# [Required work]
Please copy each line of the records below that includes the word "might".

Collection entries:
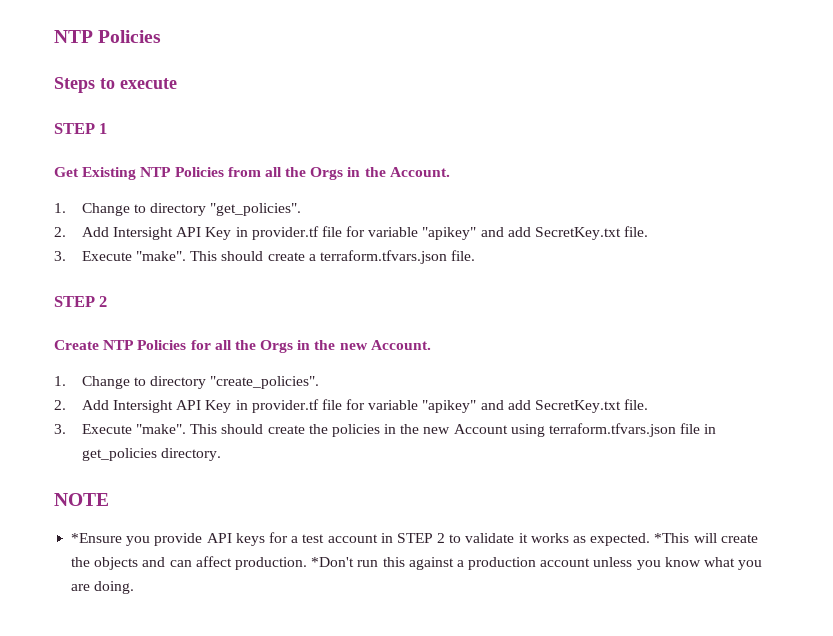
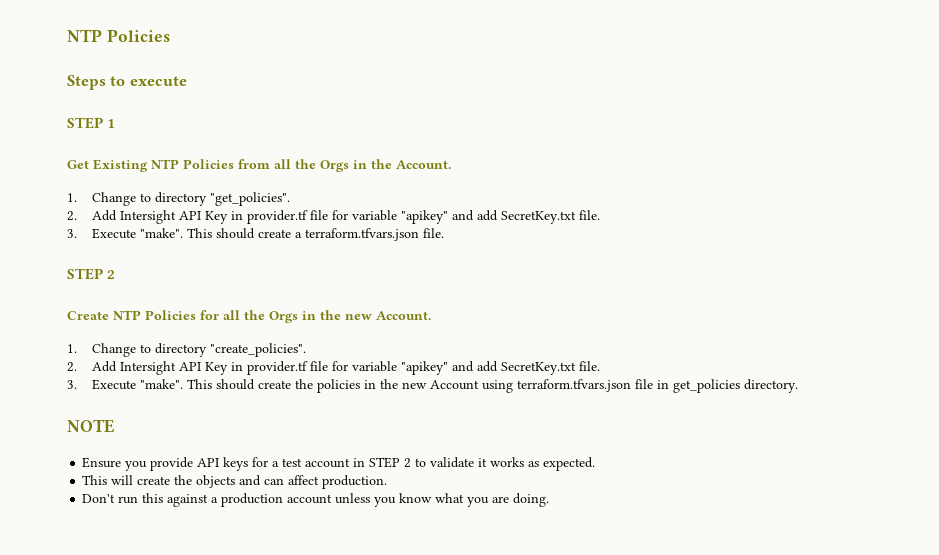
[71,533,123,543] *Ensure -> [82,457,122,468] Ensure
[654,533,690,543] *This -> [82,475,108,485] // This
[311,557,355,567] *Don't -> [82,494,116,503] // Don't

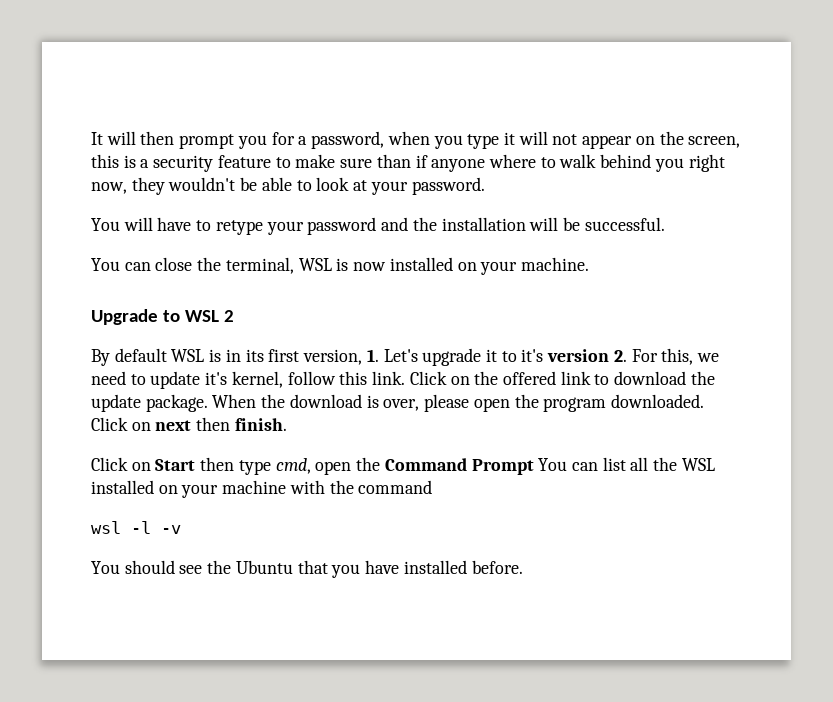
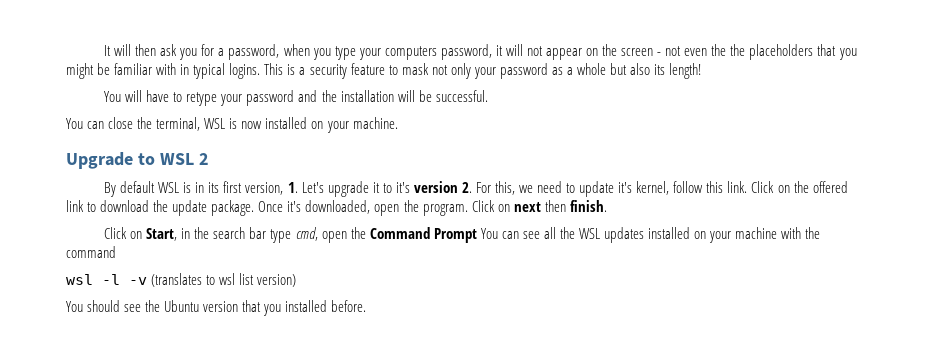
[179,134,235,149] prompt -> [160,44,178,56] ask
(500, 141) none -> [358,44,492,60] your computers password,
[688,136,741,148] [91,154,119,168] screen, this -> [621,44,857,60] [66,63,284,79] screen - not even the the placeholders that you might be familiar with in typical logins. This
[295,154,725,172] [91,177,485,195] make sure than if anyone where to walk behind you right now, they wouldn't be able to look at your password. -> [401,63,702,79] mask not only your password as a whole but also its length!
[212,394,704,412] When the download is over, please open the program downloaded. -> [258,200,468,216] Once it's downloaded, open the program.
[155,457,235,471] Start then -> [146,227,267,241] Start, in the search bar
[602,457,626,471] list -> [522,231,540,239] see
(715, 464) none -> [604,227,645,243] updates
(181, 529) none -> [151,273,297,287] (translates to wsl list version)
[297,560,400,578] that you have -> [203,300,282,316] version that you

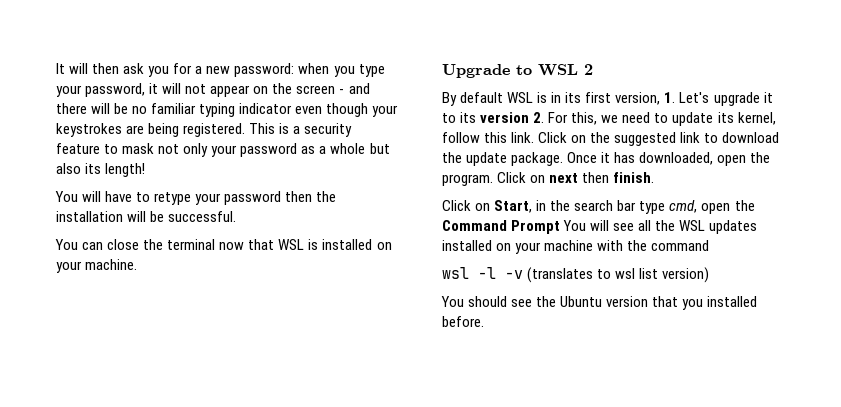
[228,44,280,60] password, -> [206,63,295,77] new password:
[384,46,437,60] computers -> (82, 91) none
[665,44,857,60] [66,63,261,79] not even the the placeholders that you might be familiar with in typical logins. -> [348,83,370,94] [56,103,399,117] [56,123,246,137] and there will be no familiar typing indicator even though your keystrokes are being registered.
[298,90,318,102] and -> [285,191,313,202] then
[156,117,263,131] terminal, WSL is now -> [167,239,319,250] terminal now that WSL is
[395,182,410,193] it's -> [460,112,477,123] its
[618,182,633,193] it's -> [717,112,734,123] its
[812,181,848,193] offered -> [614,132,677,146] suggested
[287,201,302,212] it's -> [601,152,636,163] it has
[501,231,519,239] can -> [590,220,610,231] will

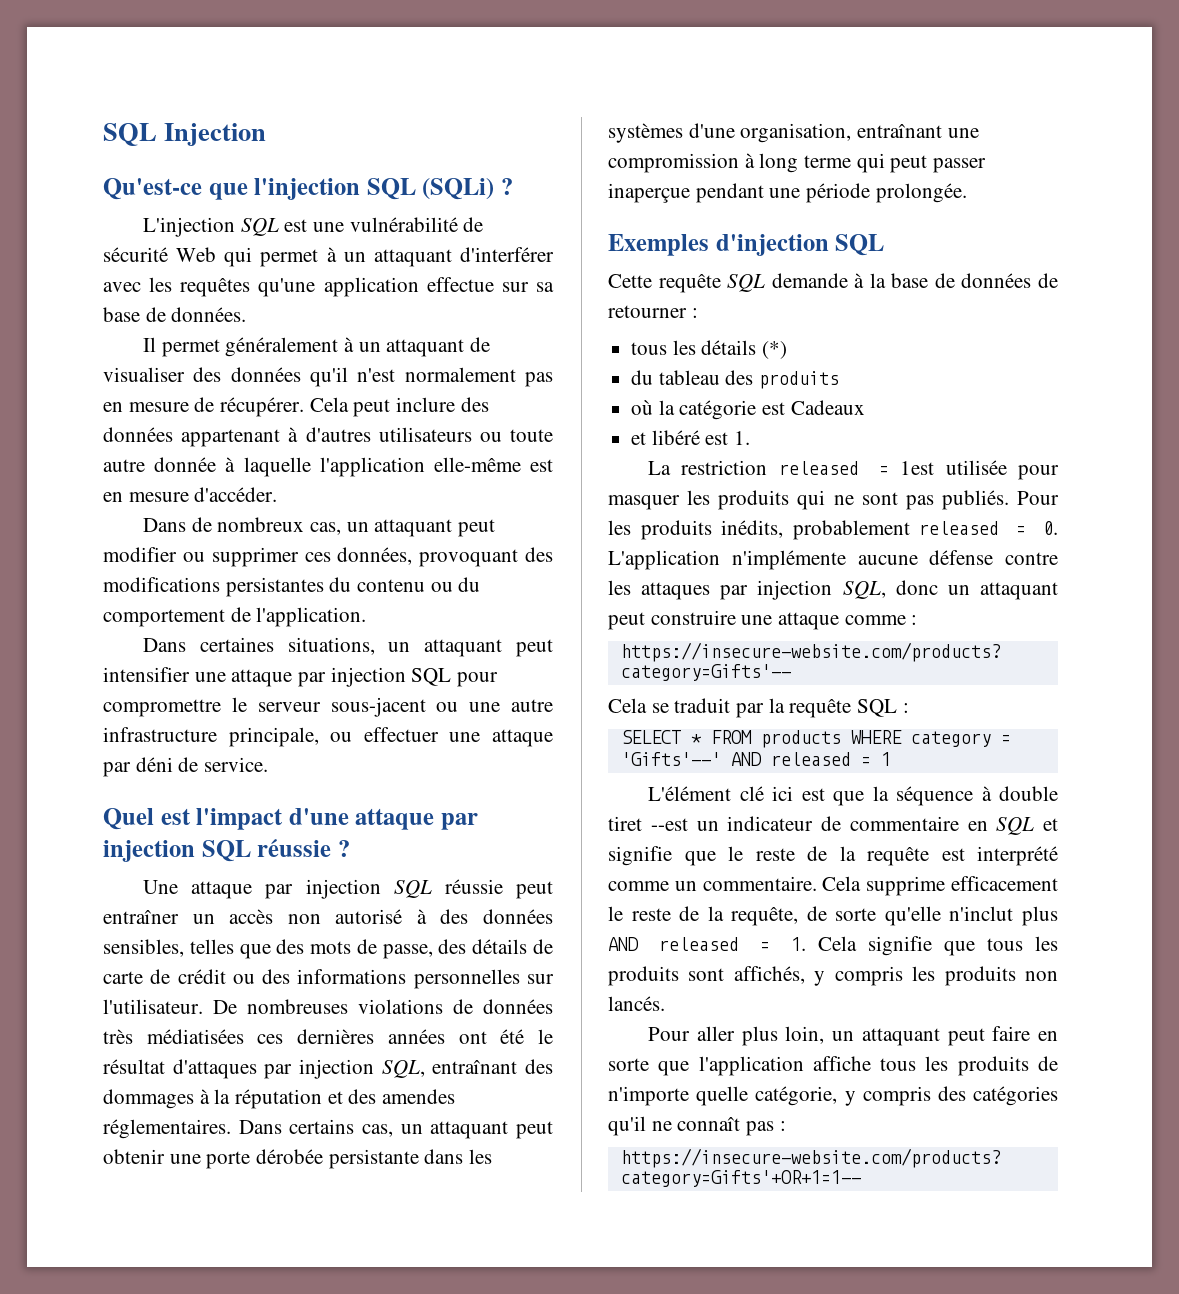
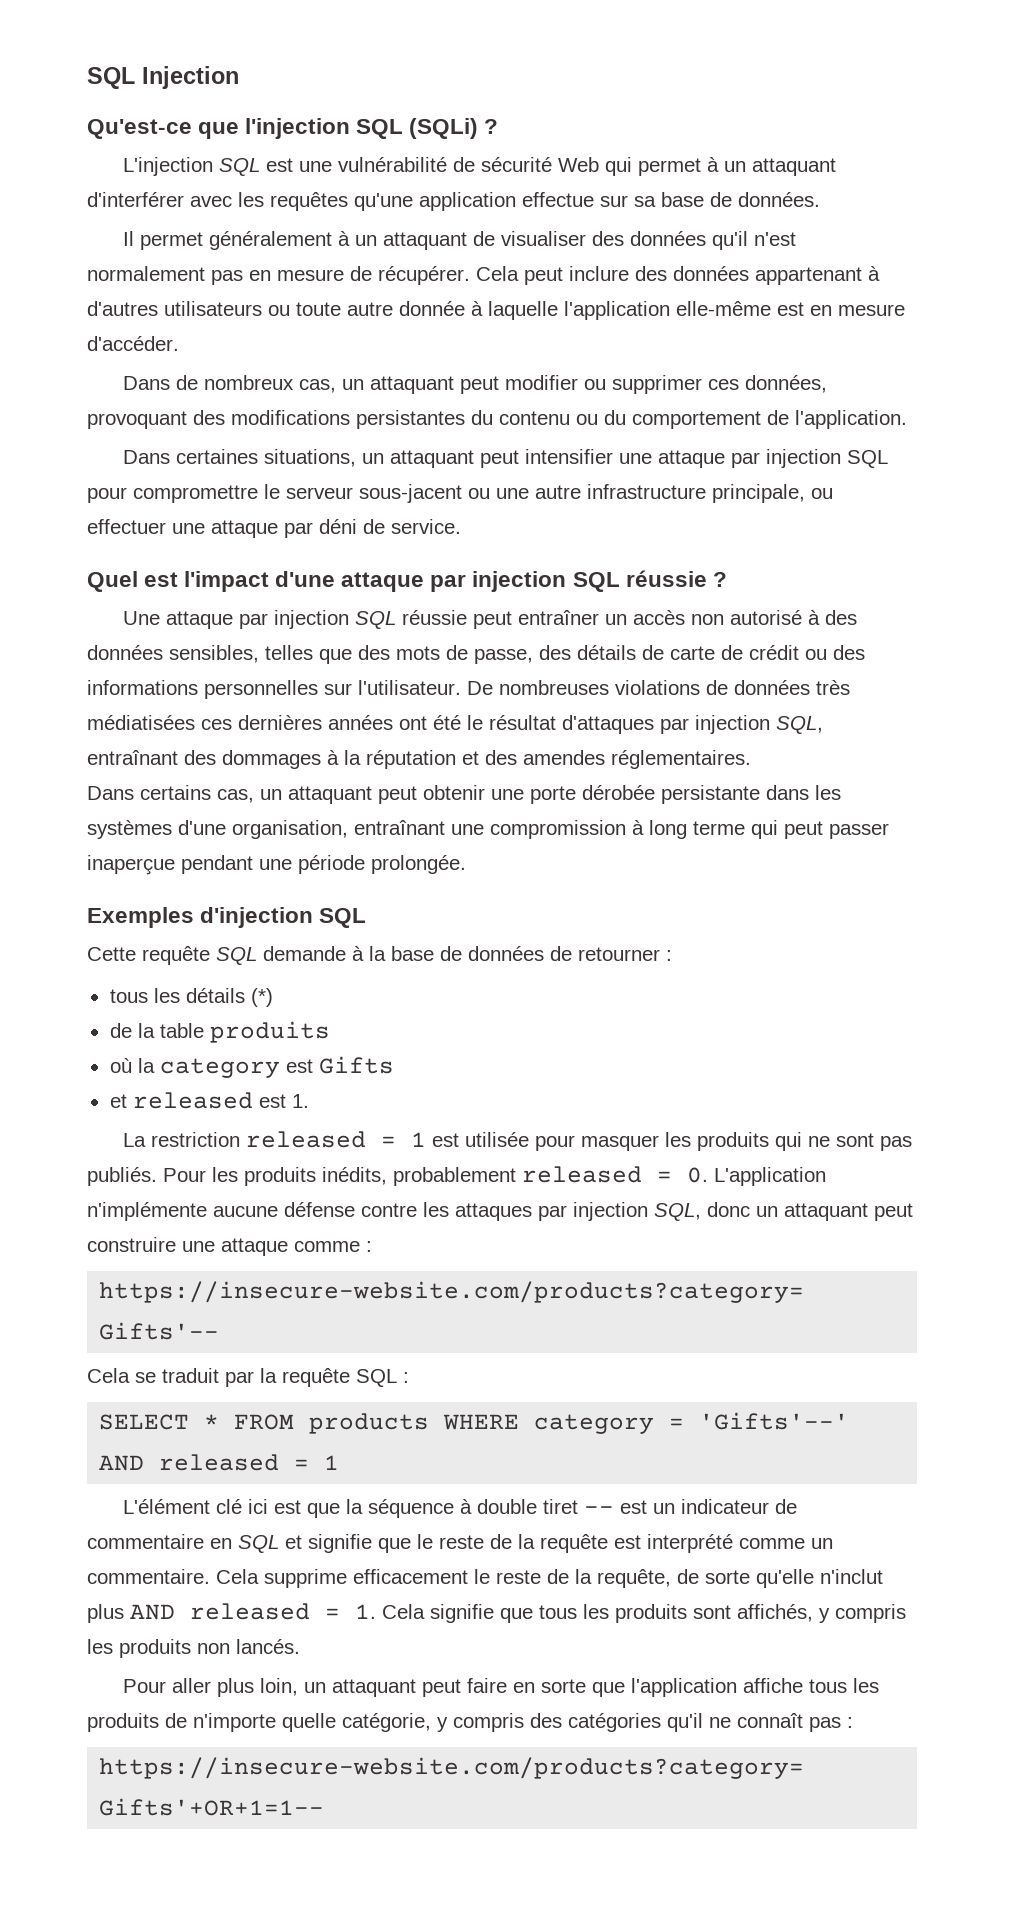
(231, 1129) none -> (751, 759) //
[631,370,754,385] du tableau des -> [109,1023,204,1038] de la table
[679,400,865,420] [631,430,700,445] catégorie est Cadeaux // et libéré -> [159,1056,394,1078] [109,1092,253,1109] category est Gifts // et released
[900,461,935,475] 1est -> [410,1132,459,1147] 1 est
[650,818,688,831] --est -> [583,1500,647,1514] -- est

# [Result for this task]
[688,136,741,148] [91,154,119,168] screen, this -> [621,44,857,60] [66,63,284,79] screen - not even the the placeholders that you might be familiar with in typical logins. This
[665,44,857,60] [66,63,261,79] not even the the placeholders that you might be familiar with in typical logins. -> [348,83,370,94] [56,103,399,117] [56,123,246,137] and there will be no familiar typing indicator even though your keystrokes are being registered.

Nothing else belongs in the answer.